Friends may call after 6 p.m. Saturday at Alexander Funeral Home East Chapel.

The Rockport Journal, May 11, 1962

Designer of Lincoln Pioneer Village Dies

George H. Honig, 87, who designed and supervised construction of the Lincoln Pioneer Village in Rockport, died at 4 a. m. last Friday at the Newton Rest Home in Evansville. He had been in declining health for several years.

Mr. Honig was a prominent sculptor, painter, historian and collector. He had accumulated huge stacks of historical data, much of it connected with pioneer families of this county, during a lifetime of research through court house records and other sources. His ambition was to get this data assembled into usable form but he never succeeded in getting proper assistance for this meticulous job and was unable, at an advanced age, to do it himself.
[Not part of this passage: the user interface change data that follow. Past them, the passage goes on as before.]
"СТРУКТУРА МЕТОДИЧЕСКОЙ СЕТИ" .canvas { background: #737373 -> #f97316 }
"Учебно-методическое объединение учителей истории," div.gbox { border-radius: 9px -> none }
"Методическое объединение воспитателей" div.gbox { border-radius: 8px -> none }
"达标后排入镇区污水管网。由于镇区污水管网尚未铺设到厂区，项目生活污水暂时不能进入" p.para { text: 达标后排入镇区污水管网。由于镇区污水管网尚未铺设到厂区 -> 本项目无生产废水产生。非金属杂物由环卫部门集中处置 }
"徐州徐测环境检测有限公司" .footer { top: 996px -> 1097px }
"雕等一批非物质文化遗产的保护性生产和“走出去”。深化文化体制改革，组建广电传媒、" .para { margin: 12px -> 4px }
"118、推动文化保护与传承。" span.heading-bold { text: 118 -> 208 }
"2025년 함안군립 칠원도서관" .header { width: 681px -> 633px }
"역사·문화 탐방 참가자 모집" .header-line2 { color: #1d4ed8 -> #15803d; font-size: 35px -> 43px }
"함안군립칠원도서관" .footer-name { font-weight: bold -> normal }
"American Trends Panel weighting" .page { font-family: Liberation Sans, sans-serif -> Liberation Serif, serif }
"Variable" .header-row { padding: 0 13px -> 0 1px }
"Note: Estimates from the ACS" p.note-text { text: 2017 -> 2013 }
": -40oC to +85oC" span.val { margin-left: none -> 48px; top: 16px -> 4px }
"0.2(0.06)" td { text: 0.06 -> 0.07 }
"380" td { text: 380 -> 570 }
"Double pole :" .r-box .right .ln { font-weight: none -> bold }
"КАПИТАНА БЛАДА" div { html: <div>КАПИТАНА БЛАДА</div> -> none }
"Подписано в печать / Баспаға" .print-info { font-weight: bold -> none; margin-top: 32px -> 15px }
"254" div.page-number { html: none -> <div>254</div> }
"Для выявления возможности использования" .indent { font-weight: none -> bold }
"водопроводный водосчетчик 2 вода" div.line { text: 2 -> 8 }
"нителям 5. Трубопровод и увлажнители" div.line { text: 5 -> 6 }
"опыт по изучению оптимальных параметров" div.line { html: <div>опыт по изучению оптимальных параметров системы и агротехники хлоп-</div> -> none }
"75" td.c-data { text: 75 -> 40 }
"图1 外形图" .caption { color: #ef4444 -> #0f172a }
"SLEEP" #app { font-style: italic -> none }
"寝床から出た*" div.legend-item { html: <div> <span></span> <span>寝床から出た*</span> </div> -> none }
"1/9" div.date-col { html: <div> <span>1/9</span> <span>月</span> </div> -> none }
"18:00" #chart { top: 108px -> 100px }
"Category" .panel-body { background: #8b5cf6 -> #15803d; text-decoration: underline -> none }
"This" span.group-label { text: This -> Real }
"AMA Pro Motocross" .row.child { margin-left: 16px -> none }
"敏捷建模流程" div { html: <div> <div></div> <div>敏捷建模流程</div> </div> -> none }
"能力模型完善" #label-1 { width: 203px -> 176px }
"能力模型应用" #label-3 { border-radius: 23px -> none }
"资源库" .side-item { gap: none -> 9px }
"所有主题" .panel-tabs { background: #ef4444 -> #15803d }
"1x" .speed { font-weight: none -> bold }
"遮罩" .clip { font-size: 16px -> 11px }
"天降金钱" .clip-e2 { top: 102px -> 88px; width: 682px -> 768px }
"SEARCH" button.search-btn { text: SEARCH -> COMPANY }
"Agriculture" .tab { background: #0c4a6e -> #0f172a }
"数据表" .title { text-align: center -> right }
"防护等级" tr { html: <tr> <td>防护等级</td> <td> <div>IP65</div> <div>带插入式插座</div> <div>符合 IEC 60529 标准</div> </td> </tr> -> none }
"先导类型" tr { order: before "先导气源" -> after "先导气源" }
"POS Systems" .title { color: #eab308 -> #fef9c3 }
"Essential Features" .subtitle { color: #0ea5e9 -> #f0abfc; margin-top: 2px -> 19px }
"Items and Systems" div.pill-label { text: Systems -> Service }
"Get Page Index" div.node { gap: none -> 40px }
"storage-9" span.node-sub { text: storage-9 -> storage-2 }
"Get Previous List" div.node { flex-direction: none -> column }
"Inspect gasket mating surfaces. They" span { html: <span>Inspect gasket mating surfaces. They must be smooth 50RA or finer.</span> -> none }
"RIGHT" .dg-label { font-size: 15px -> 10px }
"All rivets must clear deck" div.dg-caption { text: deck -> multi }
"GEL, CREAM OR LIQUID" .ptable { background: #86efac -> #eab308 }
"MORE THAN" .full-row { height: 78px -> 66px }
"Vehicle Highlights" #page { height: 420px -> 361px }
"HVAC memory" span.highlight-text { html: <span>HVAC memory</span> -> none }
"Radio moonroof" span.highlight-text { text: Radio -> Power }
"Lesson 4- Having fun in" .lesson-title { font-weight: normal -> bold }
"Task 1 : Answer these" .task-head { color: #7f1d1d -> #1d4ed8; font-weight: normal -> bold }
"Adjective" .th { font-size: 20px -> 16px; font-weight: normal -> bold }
Mr. Honig's dream of turning this area into a Lincoln paradise never materialized but he did much to promote the story of Lincoln's boyhood days in Indiana. The Lincoln Village, dedicated in 1935, has attracted more than a quarter million visitors to Rockport.

Some of Honig's more familiar works are the bronze groups on the Memorial Coliseum in Evansville, other historical markers there and bronze tablets at Audubon Park and in Henderson. He also created hundreds of paintings during his lifetime as an artist of varied talents.

Mr. Honig was a native of Rockport. His wife, Alda McCoy Honig, well known pianist, died in 1955.

Surviving are two sisters, Mrs. H. H. John of Tucson, Ariz., and Mrs. Rose Anderson, of Checotah, Okla.; and a nephew, Dr. Stephen L. Johnson, of Evansville.

Funeral services were held Monday at the Alexander funeral home in Evansville with burial in Mt. Zion cemetery west of Rockport.

The Rockport Democrat, May 11, 1962

George H. Honig Dies in Evansville

George H. Honig, 87, died early Friday in the Newton Rest Home at Evansville.

Well known throughout the tri-state area for his works of art sculpture, he had been in failing health for several years. A year ago, he suffered pelvic injuries in a fall at another nursing home.

Probably his greatest living memorial is the Lincoln Pioneer Village here which he designed and helped to build in 1935. His other well known works include two bronze memorial war groups in the Evansville Coliseum, the memorial at the site of the old Erie Canal on the court house lawn there, bronze tablets honoring Kentucky Pioneers at the Henderson County court house, the Audubon Memorial in Henderson's Sunset Park, and others. Many of his plaques and memorial pieces can be seen in and around Rockport.

He was an avid Lincoln scholar and painter and and in 1957 was named the first honorary member of the Evansville College Chapter of Kappa Pi, national art fraternity.

Honig's dream was to make Rockport a Lincoln shrine that would attract thousands of visitors a year. With the increase in tourist interest here, that dream may have become a reality.

He had been a widow since 1955, following the death of his wife, Alda McCoy Honig, a well-known pianist.

He is survived by two sisters, Mrs. H. H. John, of Tucson, Ariz., and Mrs. Rose Anderson, Checotah, Okla., and several nieces and nephews.

Funeral services were held Monday morning at Alexander Chapel in Evansville with continued services at the graveside in Mt. Zion cemetery conducted by the Rev. Barthol Rogers.